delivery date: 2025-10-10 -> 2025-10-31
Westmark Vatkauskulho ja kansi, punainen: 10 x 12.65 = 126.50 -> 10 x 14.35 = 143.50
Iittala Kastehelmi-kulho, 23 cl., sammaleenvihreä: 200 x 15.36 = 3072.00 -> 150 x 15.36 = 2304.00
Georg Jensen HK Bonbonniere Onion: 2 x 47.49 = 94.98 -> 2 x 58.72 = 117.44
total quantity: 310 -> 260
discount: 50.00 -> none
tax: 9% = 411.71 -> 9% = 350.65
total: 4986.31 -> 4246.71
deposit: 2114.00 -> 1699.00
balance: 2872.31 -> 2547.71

----------------------------------------

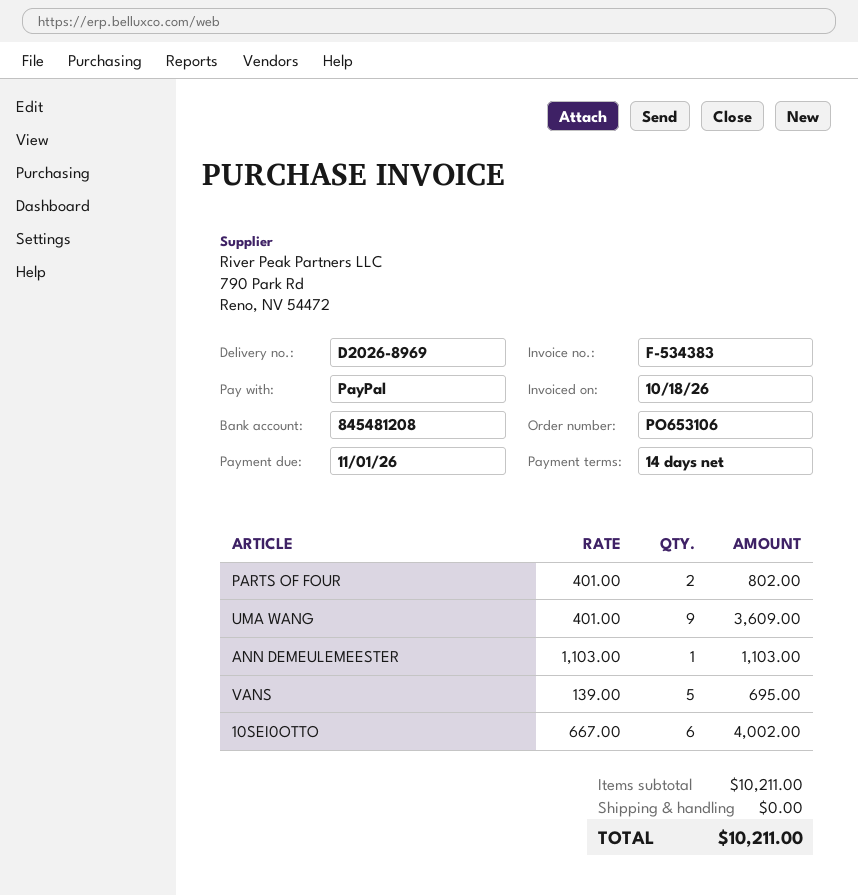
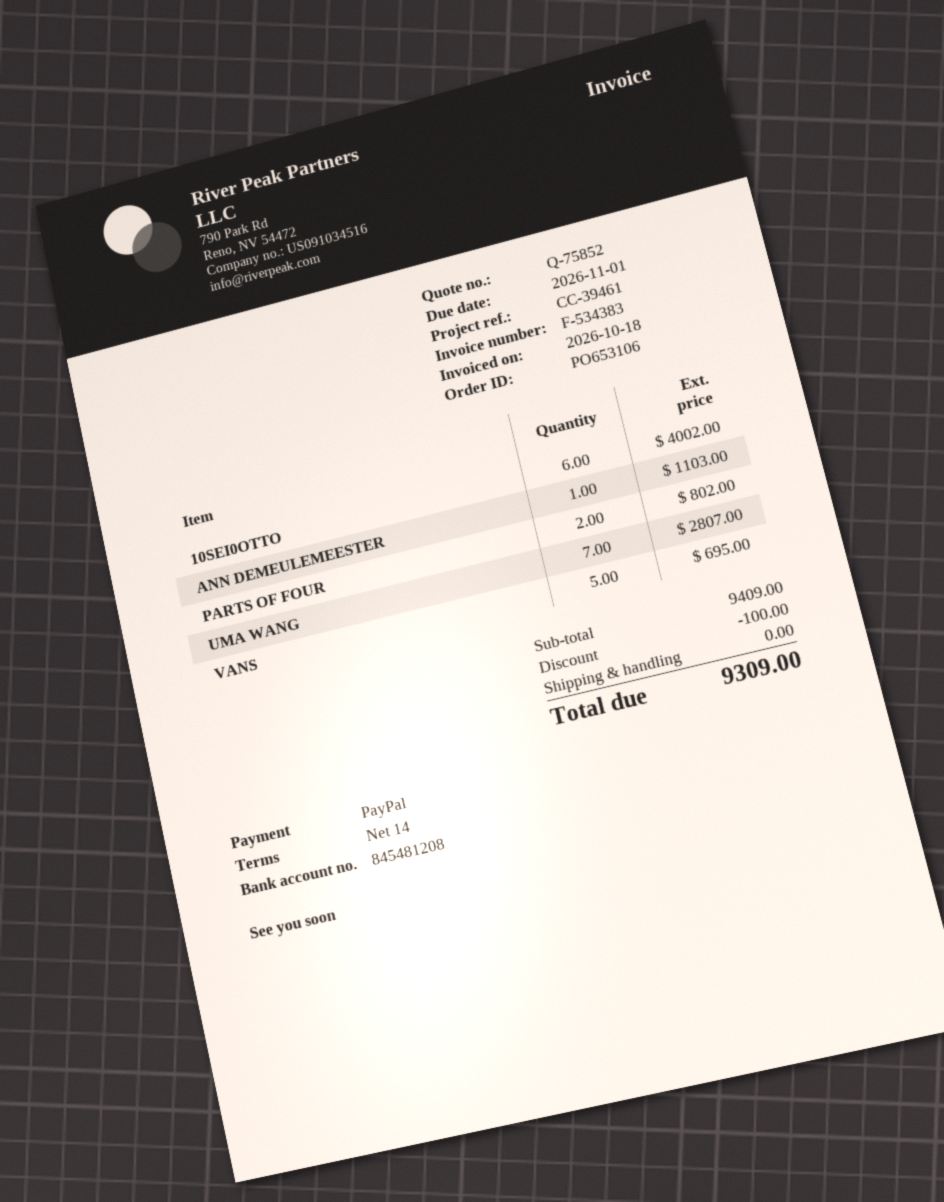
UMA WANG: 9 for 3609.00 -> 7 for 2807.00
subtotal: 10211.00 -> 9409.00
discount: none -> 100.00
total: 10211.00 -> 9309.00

----------------------------------------

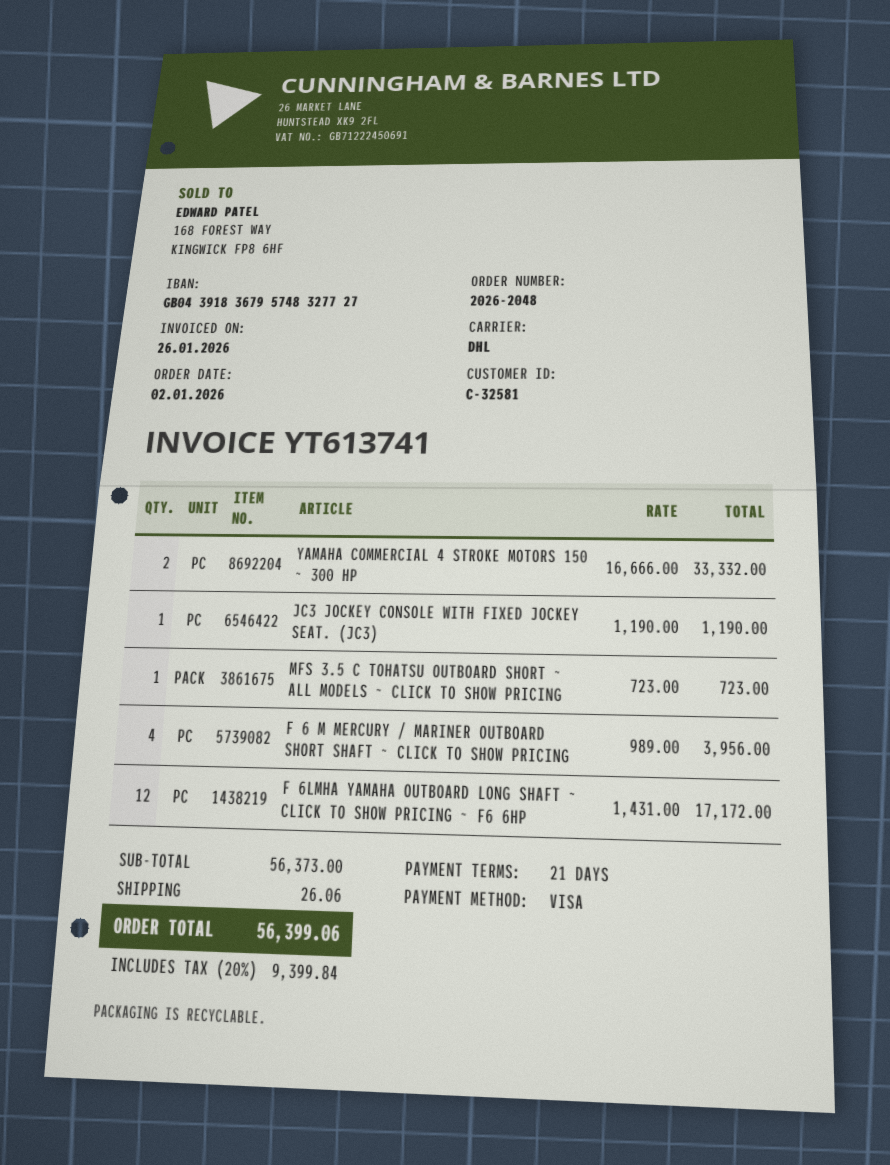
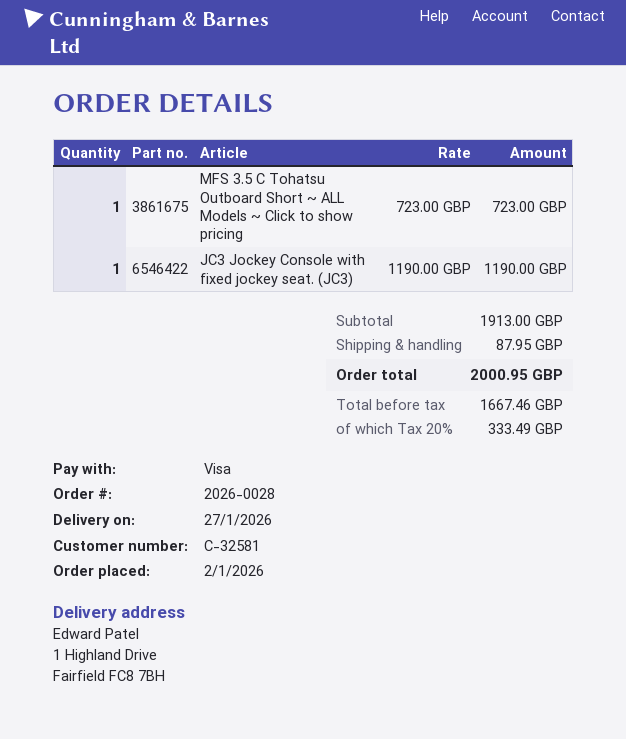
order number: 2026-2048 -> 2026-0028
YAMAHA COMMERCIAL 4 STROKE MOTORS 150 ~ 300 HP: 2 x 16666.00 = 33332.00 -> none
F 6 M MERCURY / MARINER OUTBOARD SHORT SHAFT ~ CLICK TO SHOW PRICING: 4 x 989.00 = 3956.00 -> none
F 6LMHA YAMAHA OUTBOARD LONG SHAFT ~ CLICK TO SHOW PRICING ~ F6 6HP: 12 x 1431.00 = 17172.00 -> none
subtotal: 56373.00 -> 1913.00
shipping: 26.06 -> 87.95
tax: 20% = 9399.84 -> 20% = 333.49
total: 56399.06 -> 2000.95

----------------------------------------

Your assignment: Read through the data and copy every line where "OUTBOARD" shows up.

Written answer:
F 6 M MERCURY / MARINER OUTBOARD SHORT SHAFT ~ CLICK TO SHOW PRICING: 4 x 989.00 = 3956.00 -> none
F 6LMHA YAMAHA OUTBOARD LONG SHAFT ~ CLICK TO SHOW PRICING ~ F6 6HP: 12 x 1431.00 = 17172.00 -> none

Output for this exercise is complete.